Esclareça sua resposta.
c) Apesar de a cena descrita apresentar características que não traduzem propriamente o humor, que trecho nos parece cômico?

3. A partir do segundo parágrafo, o narrador passa a contar o caso real de um amigo, que serve de exemplo para o que ele afirmou
antes.
a) Observe que, segundo o narrador, o amigo tinha um temperamento tranquilo. Como se explica a mudança de atitude desse amigo ao dirigir o
carro?
b) Há pessoas que, mesmo sendo controladas, assumem um comportamento diferente ao volante. Por quê?

4. No diálogo inicial entre os dois amigos, é possível perceber a irritação do motorista.


a) Por que a reação dele e do motorista do carro à frente parece engraçada?
b) Mesmo com um passageiro no carro, o amigo continua agressivo na direção e se enfurece ao colidir e estragar o pneu.
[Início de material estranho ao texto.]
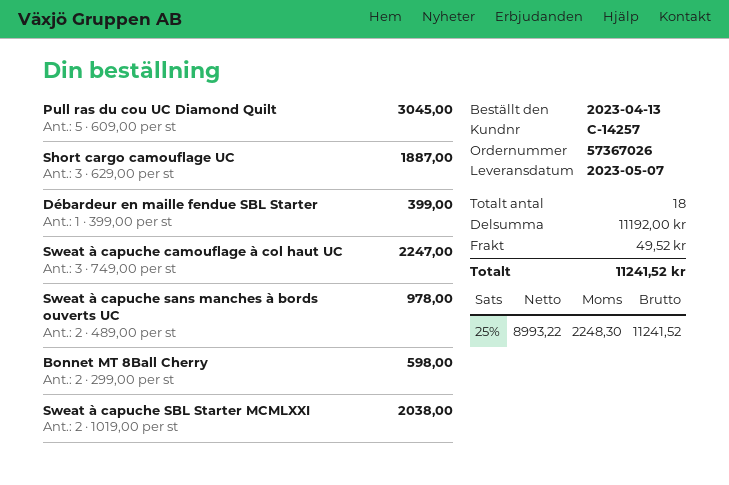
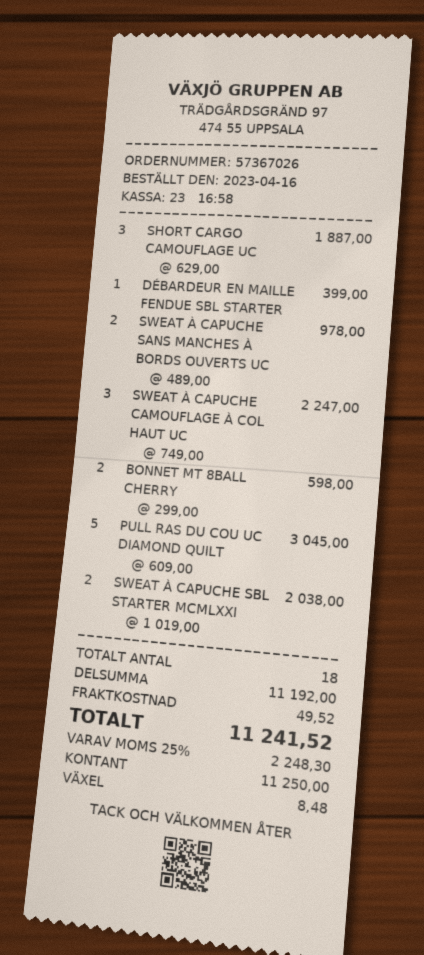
order date: 2023-04-13 -> 2023-04-16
O que o narrador quer
demonstrar ao relatar as consequências da batida?
c) Nem mesmo o argumento do narrador consegue acalmar o amigo. As considerações que ele faz, na conversa com o motorista, lhe parecem
sensatas? Esclareça sua resposta.
d) O próprio narrador conta suas experiências como motorista. Ao contrário do amigo, ele dirige dentro dos limites de velocidade, mas isso parece
irritar outros motoristas. O que você pensa a respeito dessa atitude de os motoristas pressionarem aquele que dirige dentro dos limites?

5. Apesar de ter diminuído, o preconceito contra a mulher no trânsito continua existindo. De acordo com o texto, que fato toma evidente que as
mulheres são competentes ao dirigir?

6. Outro fato narrado na crônica em estudo se refere à atitude desastrada de um jovem motorista, ao ser fechado pelo carro de uma idosa. A
decisão de abandonar o volante, tomada por ele após essa situação, constitui uma medida adequada ou radical? Justifique sua resposta.
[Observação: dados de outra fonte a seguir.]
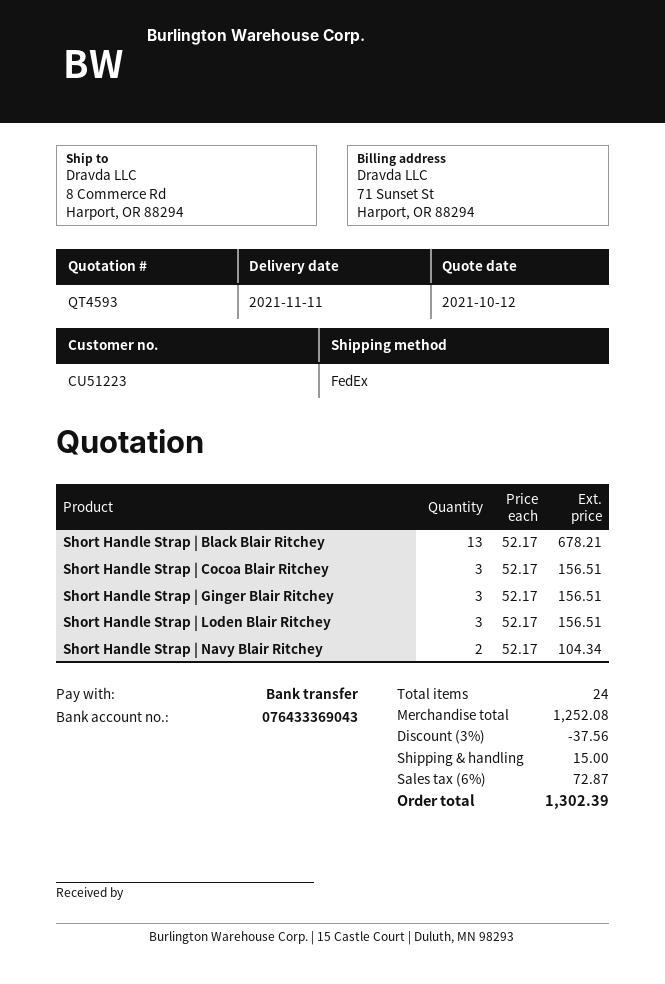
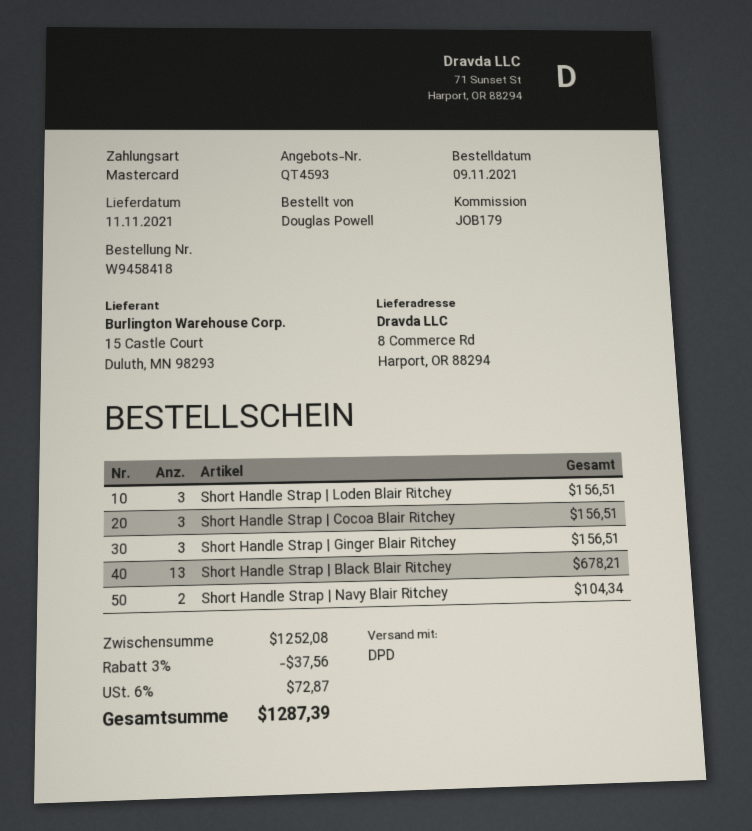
payment method: bank transfer -> Mastercard
shipping method: FedEx -> DPD
shipping: 15.00 -> none
total: 1302.39 -> 1287.39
7. No texto, foi empregada a norma culta da língua, mas há momentos em que prevalece a informalidade. Dê exemplos e explique o emprego da
linguagem informal na crônica.

8. A crônica pode estar mais próxima da literatura - e nesse caso a linguagem é subjetiva, pessoal- ou do jornalismo - quando a linguagem é mais
objetiva. Na crônica em análise, os fatos são narrados de maneira mais literária ou jornalística? Esclareça sua resposta.
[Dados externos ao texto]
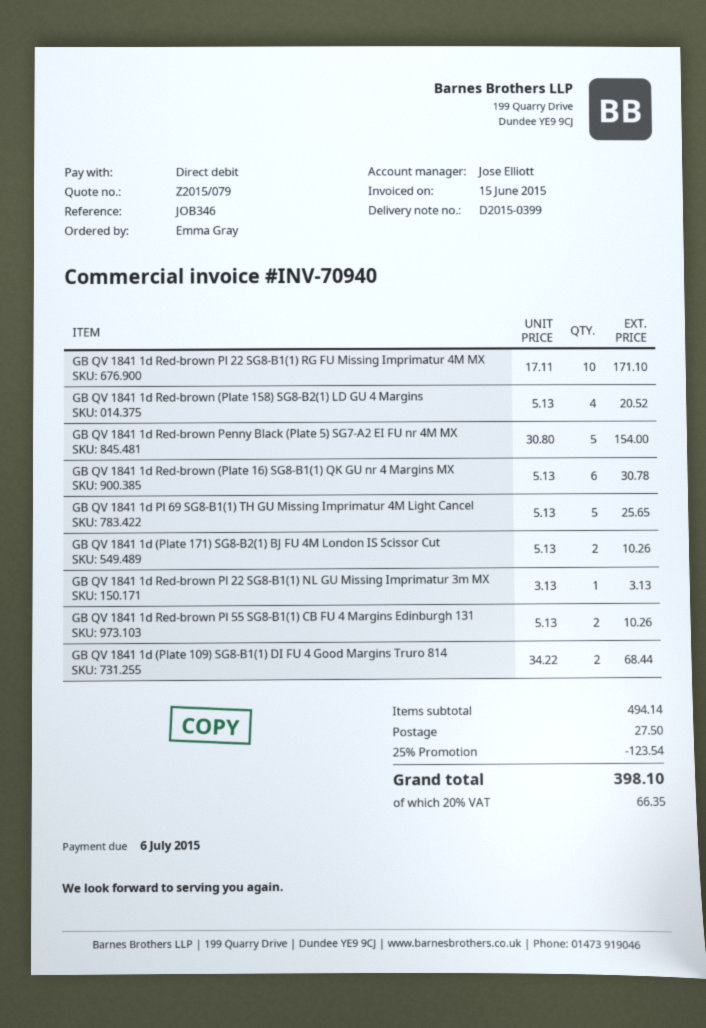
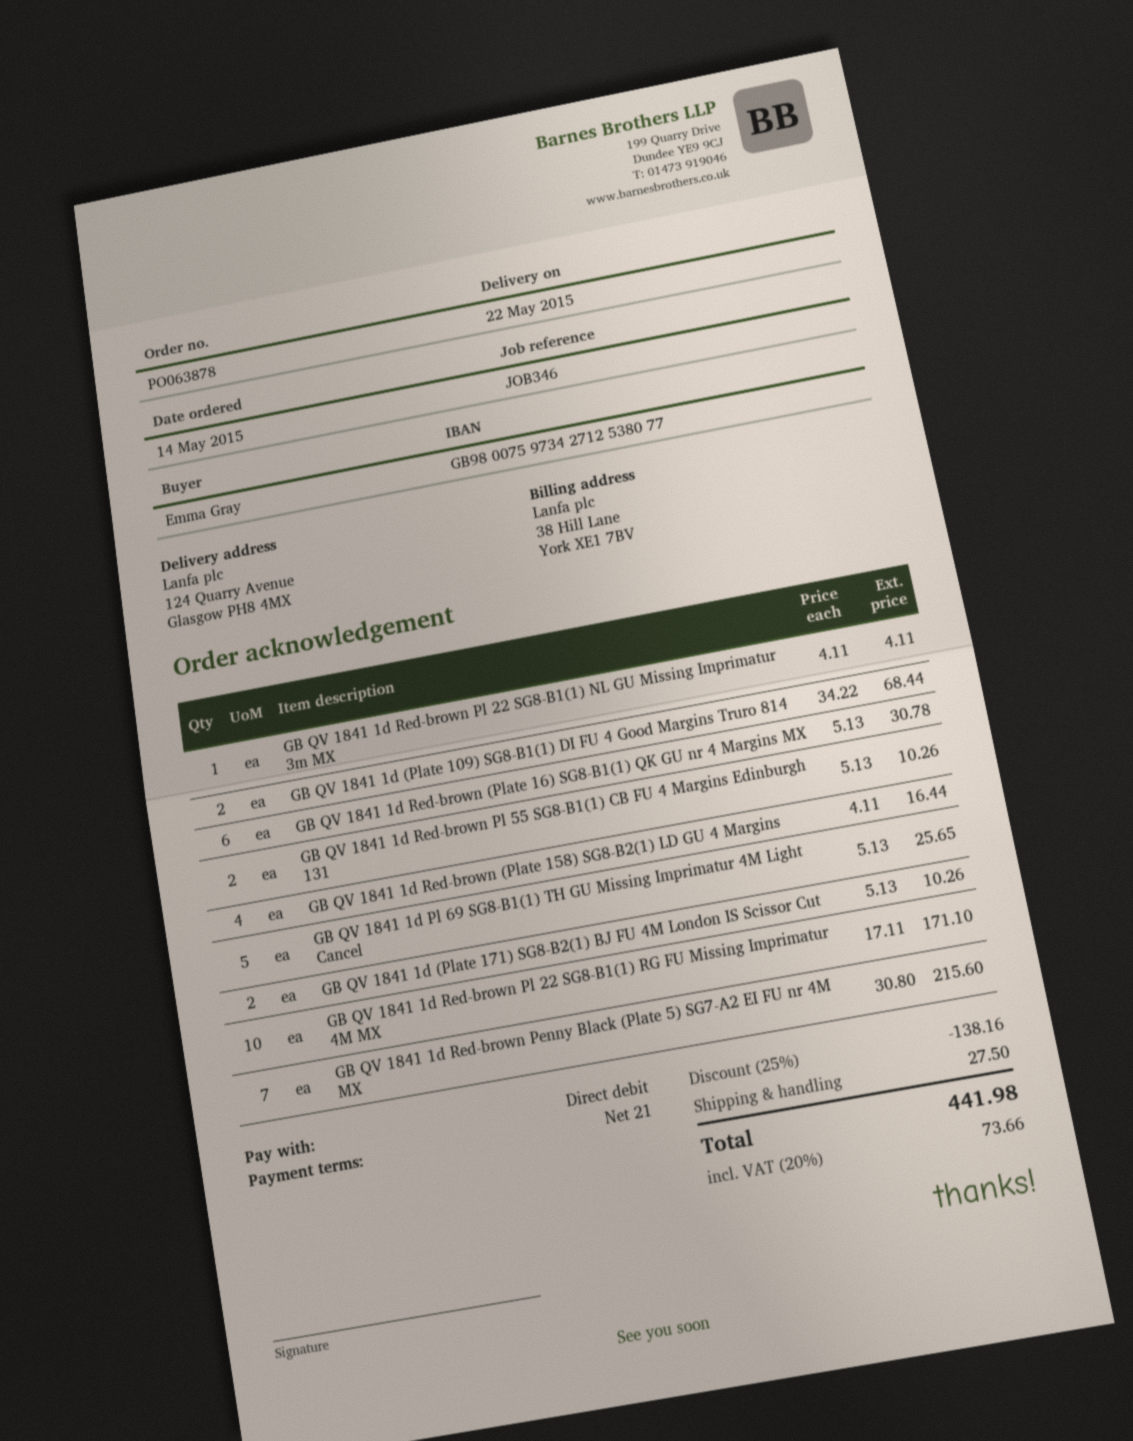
GB QV 1841 1d Red-brown (Plate 158) SG8-B2(1) LD GU 4 Margins: 4 x 5.13 = 20.52 -> 4 x 4.11 = 16.44
GB QV 1841 1d Red-brown Penny Black (Plate 5) SG7-A2 EI FU nr 4M MX: 5 x 30.80 = 154.00 -> 7 x 30.80 = 215.60
GB QV 1841 1d Red-brown Pl 22 SG8-B1(1) NL GU Missing Imprimatur 3m MX: 1 x 3.13 = 3.13 -> 1 x 4.11 = 4.11
discount: 25% = 123.54 -> 25% = 138.16
tax: 20% = 66.35 -> 20% = 73.66
total: 398.10 -> 441.98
9. Ao criar seu texto, o cronista tem um ou mais objetivos. Identifique o(s) objetivo(s) dessa crônica.
( ) Explicar o comportamento humano.
( ) Divertir ou entreter o leitor.
( ) Alertar o leitor sobre situações perigosas.
( ) Fazer o leitor refletir criticamente sobre a vida.

10. Ao registrar uma situação do cotidiano de forma simples, coloquial e breve, o narrador não só produziu humor, como também fez uma crítica
social. Como se pode confirmar essa característica na crônica em estudo?